Ormai è il mostro virtuale del momento. Andrea Sempio è diventato il cruciverba nazionale e quel che ha fatto il 13 agosto del 2007, ormai diciotto anni fa, è oggetto di infinite analisi, interpretazioni, dietrologie. Il tutto in un crescendo di accuse insidiose, perché all'improvviso l'amico di Marco Poggi si trova imputato davanti a un tribunale popolare che gli contesta le telefonate a casa Poggi nei giorni precedenti, uno scontrino che spiega e non spiega, un'intercettazione suggestiva in cui dice al padre «l'abbiamo cannata».
Rotolano giù dal maxi armadio di un'inchiesta sconfinata dettagli su dettagli e tutti, guarda caso, hanno come bersaglio Sempio. Non importa nemmeno che in cella ci sia un'altra persona, Alberto Stasi, condannato con sentenza definitiva. Stasi non deve dimostrare nulla, anche se le prove raccolte contro di lui, a cominciare dalla camminata impossibile sulle macchie di sangue, non sono affatto svanite. Anzi.
Si va avanti. E l'impressione è che siamo solo all'inizio di una storia che promette, purtroppo, di durare a lungo. Si intuisce, dietro le quinte, uno scontro fra poteri; insomma, è facile scommettere che presto gli investigatori proveranno a riscrivere il copione di questa storia, già esaminata da un battaglione di detective e magistrati. Lo scontrino è un mezzo alibi, anzi pure di meno, perché arriva un anno dopo e non è associato a un numero di targa, ma soprattutto perché l'orario, le 11.18, è più che compatibile con l'orario dell'omicidio, commesso a Garlasco a pochi chilometri da Vigevano, intorno alle 9.15 del mattino. E allora anche questo pezzo di carta e la storia del suo ritrovamento avventuroso, da parte dei genitori di Andrea, sembrano far parte di una strategia psicologica per far commettere all'indagato un passo falso e farlo cadere in contraddizione.
Nessuno è profeta, ma è logico prevedere che presto risentiremo parlare di Marco Demontis Muschitta e di Stefania Cappa, uno delle due cugine piombate sulla scena inopinatamente in quei giorni disgraziati dell'estate 2007, con uno sciagurato fotomontaggio. Un mese dopo i fatti, Demontis Muschitta racconta alla Procura di Vigevano una strana vicenda: lui all'ora del delitto era lì, quasi davanti alla villetta di via Pascoli, perché doveva lavorare in un tombino, e vide una bella ragazza che procedeva a zig zag in bicicletta. Con tanto di occhiali da sole, manco fosse in gita, ma stringendo fra le mani un treppiedi per camino. Poi capì: era Stefania Cappa. Che ci faceva la giovane da quelle parti proprio quella mattina?
Particolare per particolare, si può immaginare quel che si vuole. Forse un gruppo di ragazzini condivideva un qualche segreto che Chiara aveva scoperto. Perché Sempio avrebbe massacrato Chiara? Ci vorrebbe un movente che al momento è arduo rintracciare.
In ogni caso, all'epoca il gip Stefano Vitelli, quello che in primo grado assolse Stasi, scrisse che Demontis Muschitta era inattendibile e si era inventato tutto, realizzando un singolare collage di notizie percepite nel frastuono dei media. Si rivaluterà anche quella testimonianza, giudicata inattendibile ma carica di suggestioni?
Sempio però pare circondato da una selva di indizi, anche se poi, a leggere e approfondire, contro di lui c'è, per quel che sappiamo, ben poco, se non l'orizzonte di un'inchiesta nata male e andata avanti fra errori e amnesie. È il punto più infiammato della nuova indagine: furono ritrovati fra le unghie e le dita di Chiara tre Dna. Uno non leggibile, uno di ignoto, il terzo compatibile con quello di Sempio.

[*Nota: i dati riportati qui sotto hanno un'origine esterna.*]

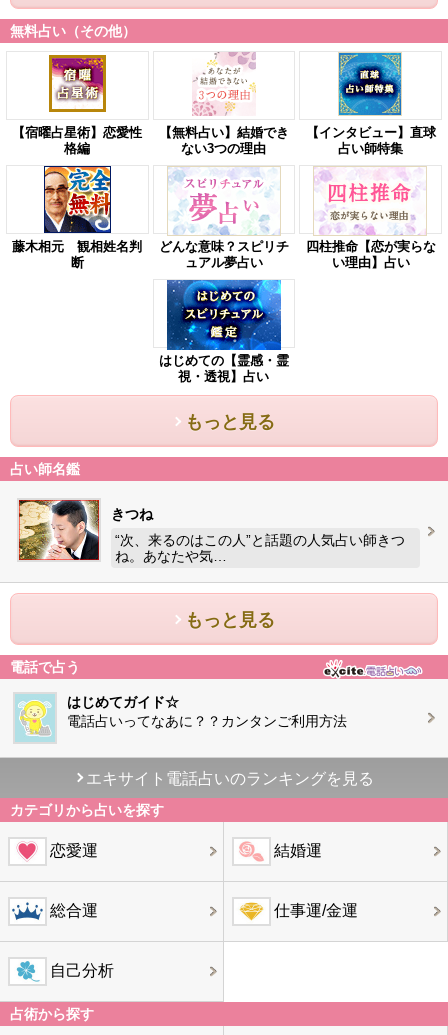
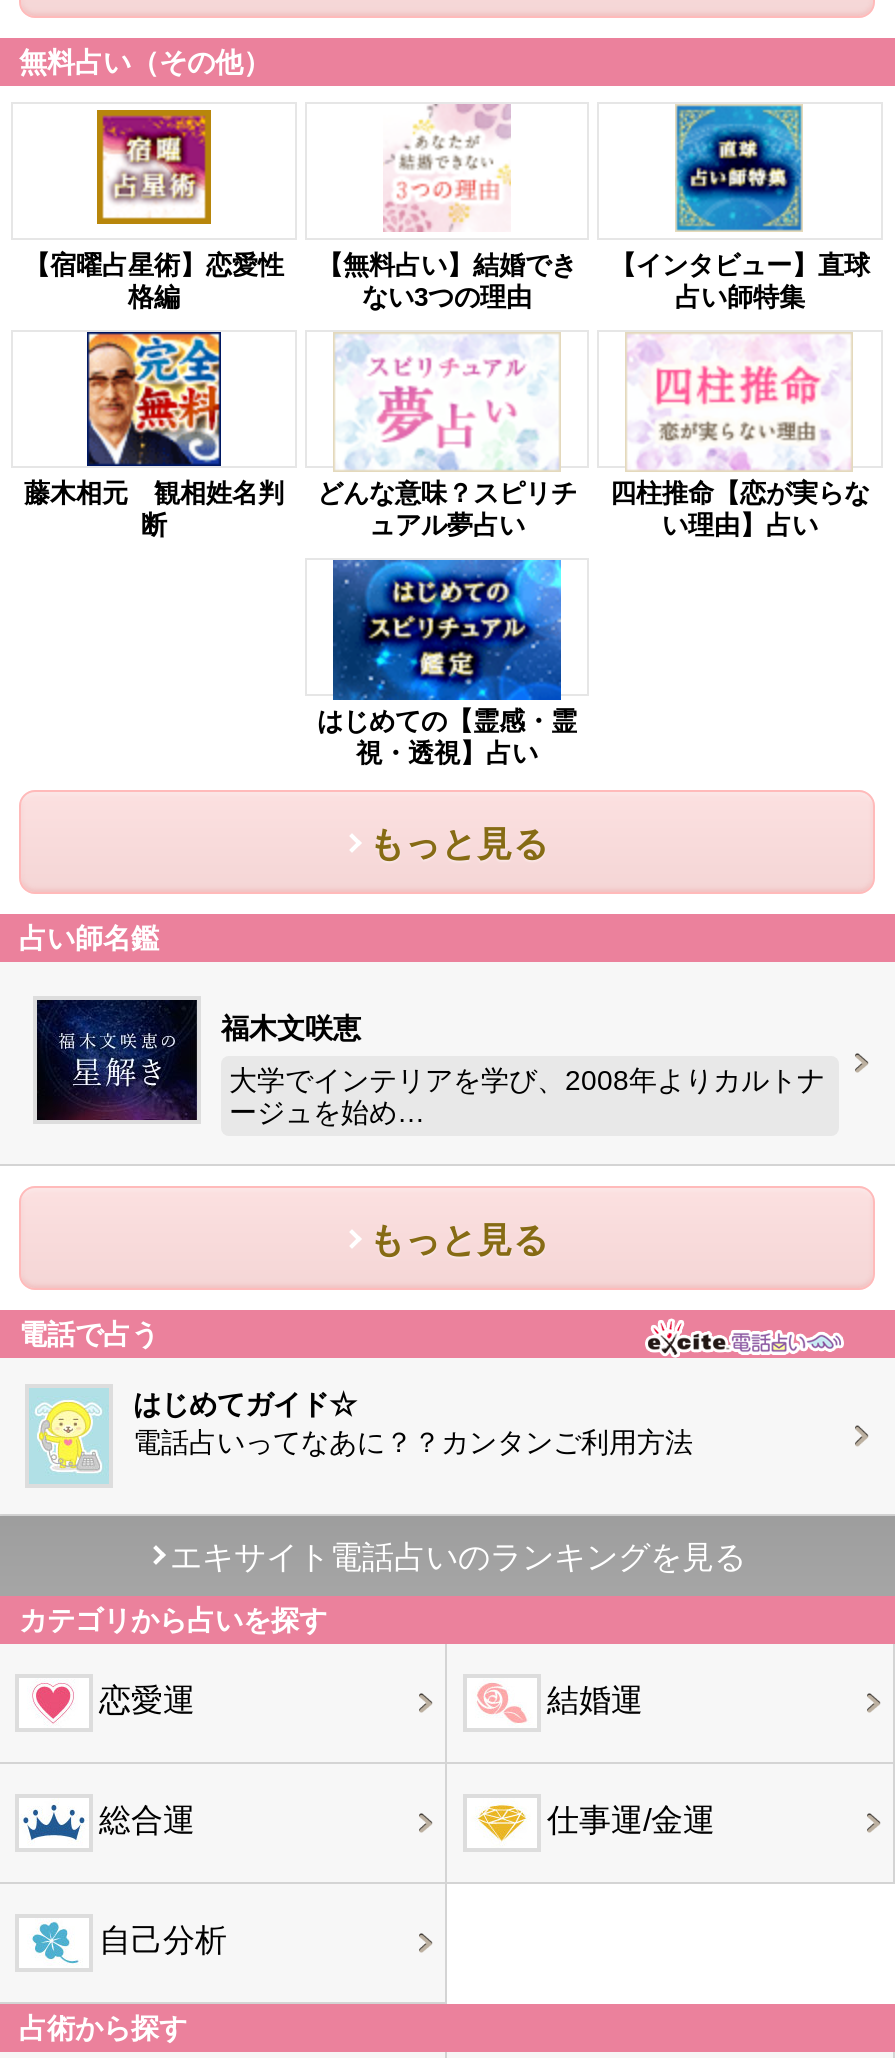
[18,499,153,561] [image] | きつね -> [35,998,361,1122] [image] | 福木文咲恵
[115,532,405,564] “次、来るのはこの人”と話題の人気占い師きつ | ね。あなたや気… -> [229,1064,825,1128] 大学でインテリアを学び、2008年よりカルトナ | ージュを始め…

È vero che sul corpo di Chiara non fu rintracciato quello di Stasi - ma solo una sua impronta sul dispenser del bagno - e però questa non può essere la prova dell'innocenza o della colpevolezza di uno dei due. Bisognerebbe tentare altre comparazioni che oggi, a distanza di tanto tempo, sono impossibili.
E la scienza, anche se le si attribuiscono poteri taumaturgici, non è in grado di dispensare certezze matematiche. Forse quel Dna arrivò per contatto, forse è il segno di qualcosa di più importante o forse no. Certo, sembra a dir poco problematico costruire un processo su un elemento così fragile e ballerino.